## [Supplied material]
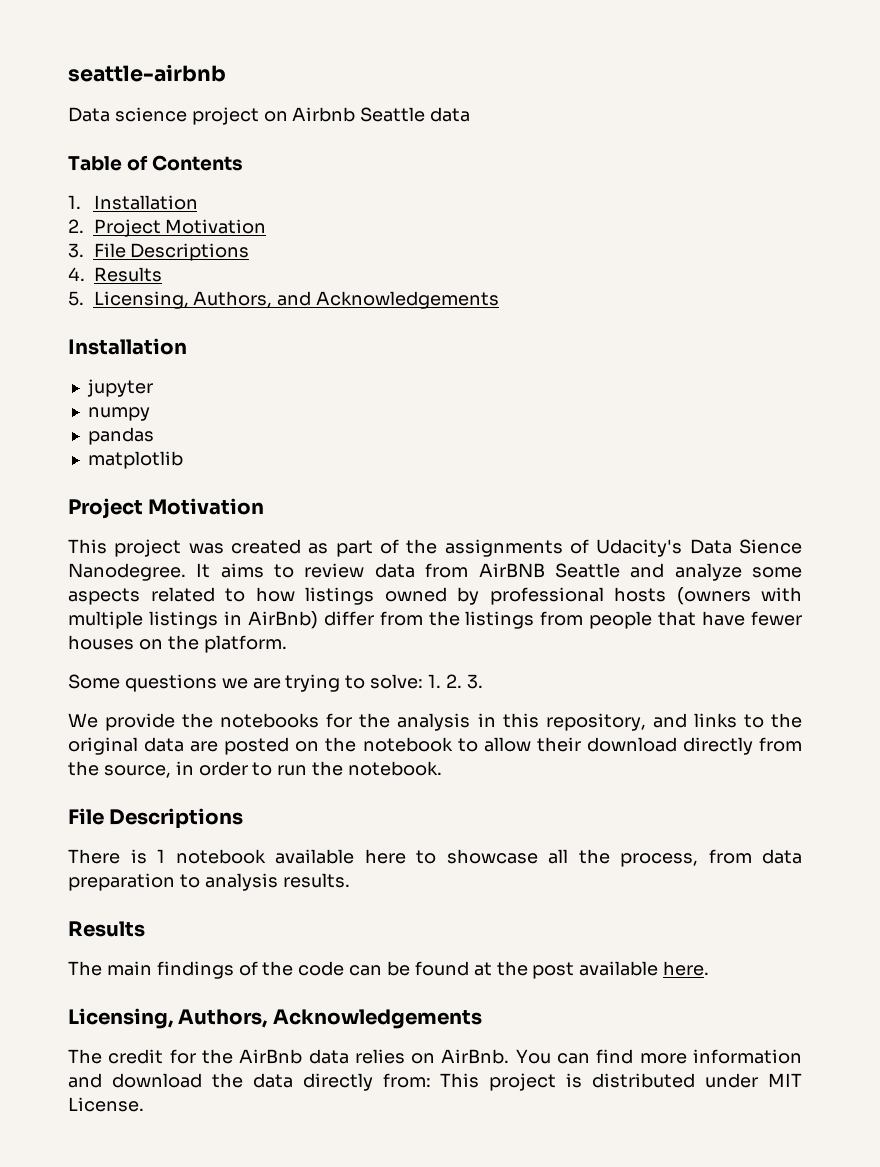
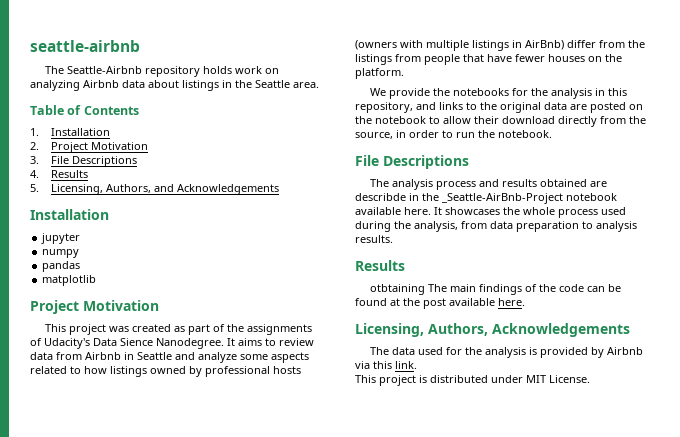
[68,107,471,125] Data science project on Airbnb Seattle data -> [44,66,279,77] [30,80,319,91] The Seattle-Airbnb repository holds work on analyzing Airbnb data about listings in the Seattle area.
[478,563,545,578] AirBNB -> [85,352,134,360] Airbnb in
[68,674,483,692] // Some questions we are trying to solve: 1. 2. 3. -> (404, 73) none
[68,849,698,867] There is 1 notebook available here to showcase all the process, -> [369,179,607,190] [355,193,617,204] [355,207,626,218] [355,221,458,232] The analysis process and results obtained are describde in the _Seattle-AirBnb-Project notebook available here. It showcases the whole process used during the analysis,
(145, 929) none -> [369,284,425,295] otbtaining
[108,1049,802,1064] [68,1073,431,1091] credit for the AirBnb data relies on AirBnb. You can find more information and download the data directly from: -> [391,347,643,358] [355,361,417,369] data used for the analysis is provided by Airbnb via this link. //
--
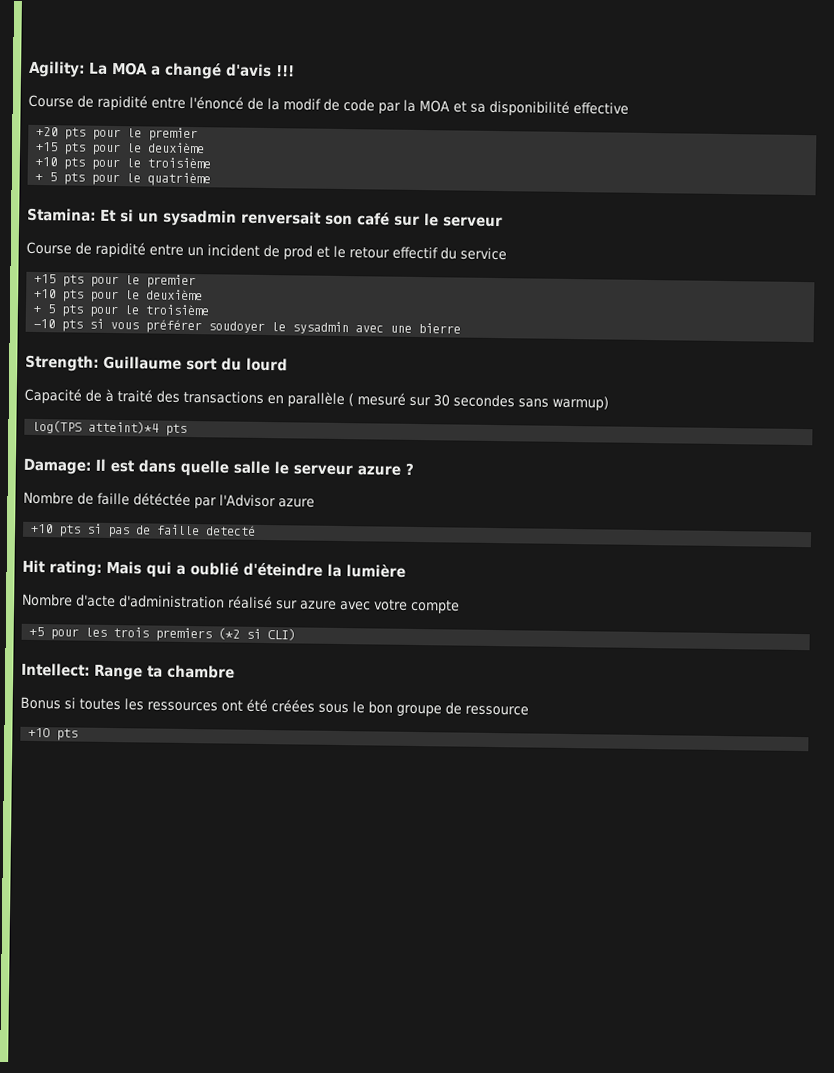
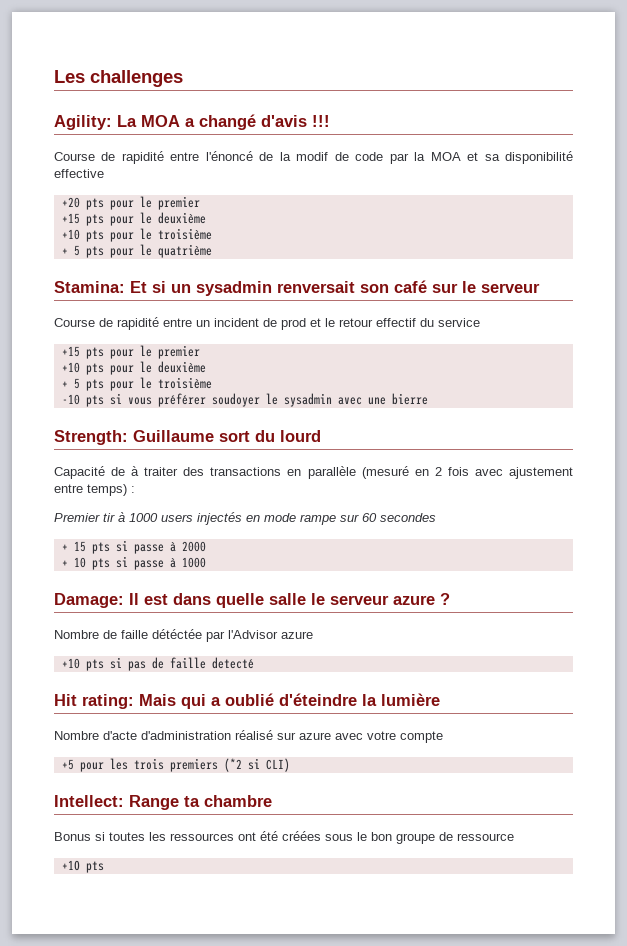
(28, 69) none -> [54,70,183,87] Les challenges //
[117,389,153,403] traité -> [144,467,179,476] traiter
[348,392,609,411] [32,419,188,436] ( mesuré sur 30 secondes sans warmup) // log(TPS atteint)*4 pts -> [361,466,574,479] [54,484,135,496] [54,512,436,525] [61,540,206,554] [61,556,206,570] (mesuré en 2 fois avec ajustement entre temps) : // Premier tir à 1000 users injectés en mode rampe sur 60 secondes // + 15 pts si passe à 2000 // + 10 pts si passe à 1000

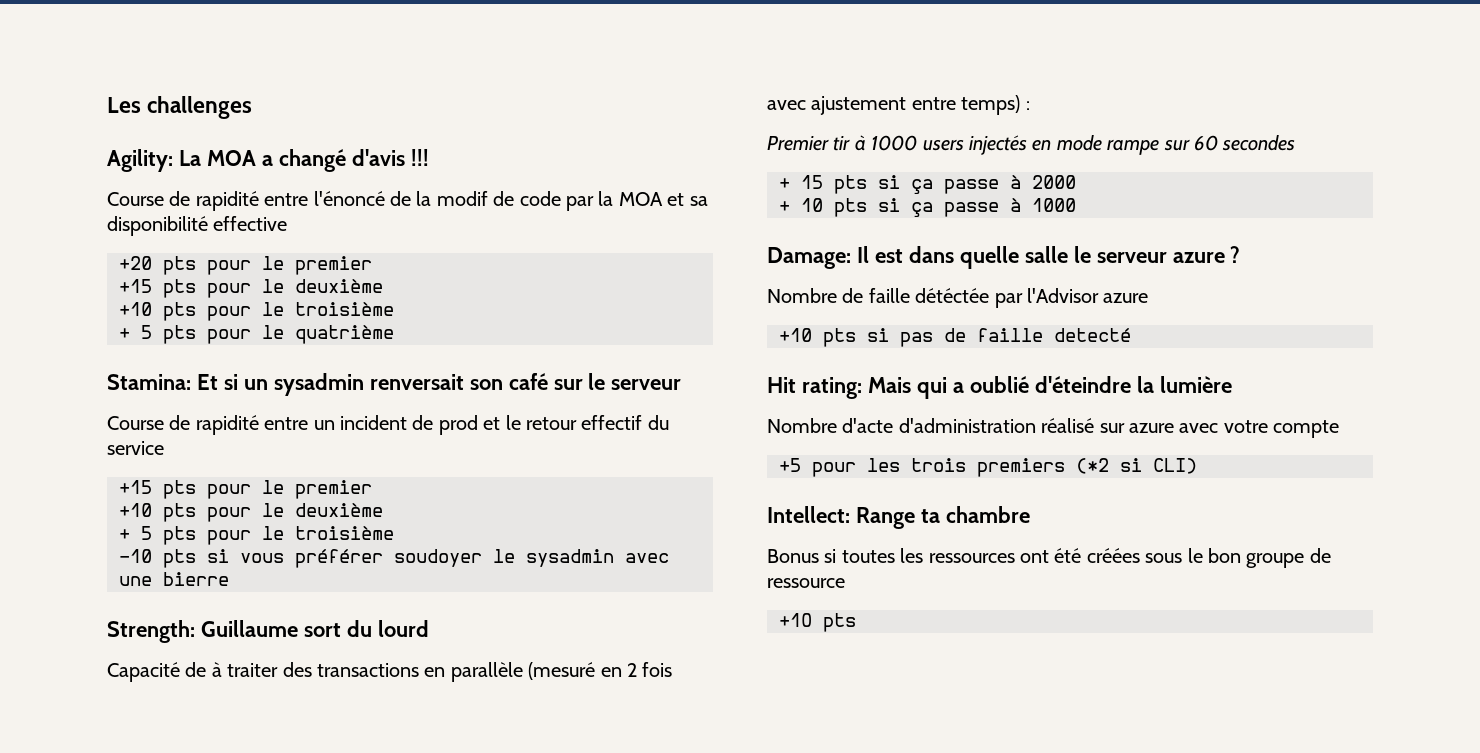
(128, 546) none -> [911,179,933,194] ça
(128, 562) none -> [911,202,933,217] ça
...
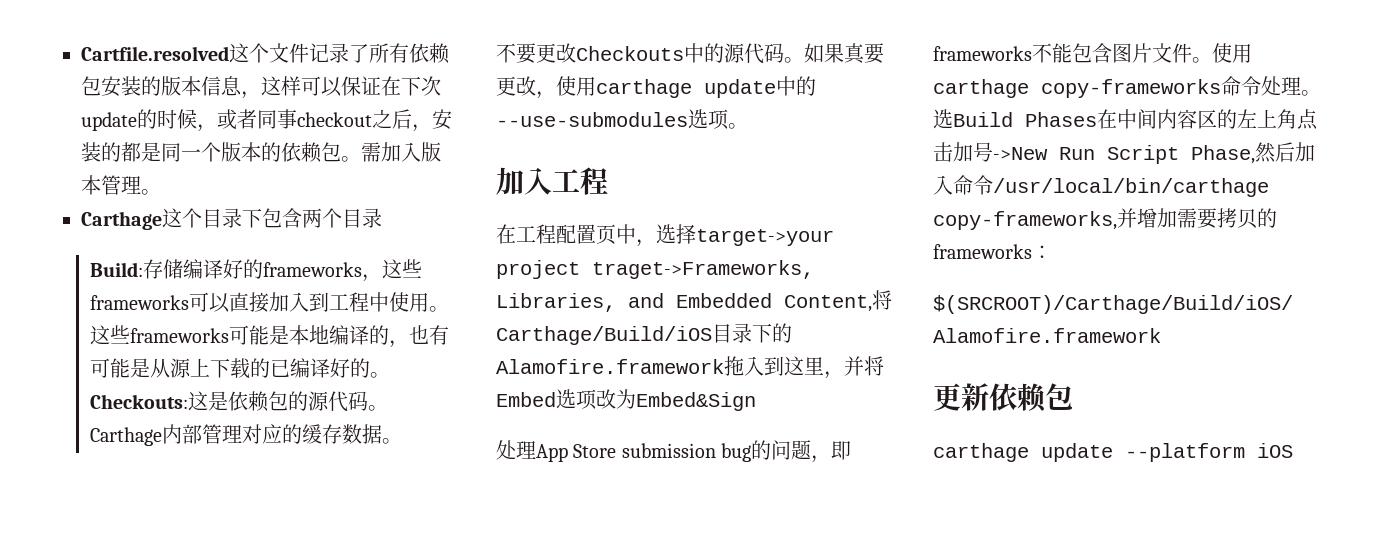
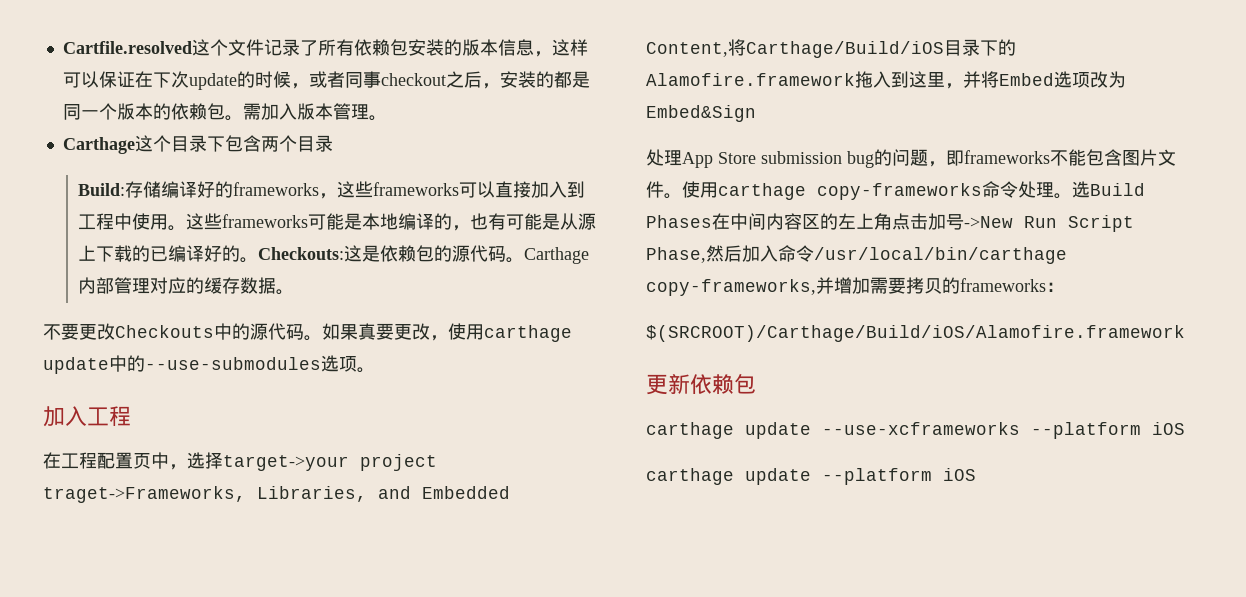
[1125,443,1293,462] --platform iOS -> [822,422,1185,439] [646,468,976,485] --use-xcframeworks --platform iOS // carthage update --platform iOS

## [Problem details]
Return only the lines of the records in which the string "none" appears.

## [Exercise answer]
[68,674,483,692] // Some questions we are trying to solve: 1. 2. 3. -> (404, 73) none
(145, 929) none -> [369,284,425,295] otbtaining
(28, 69) none -> [54,70,183,87] Les challenges //
(128, 546) none -> [911,179,933,194] ça
(128, 562) none -> [911,202,933,217] ça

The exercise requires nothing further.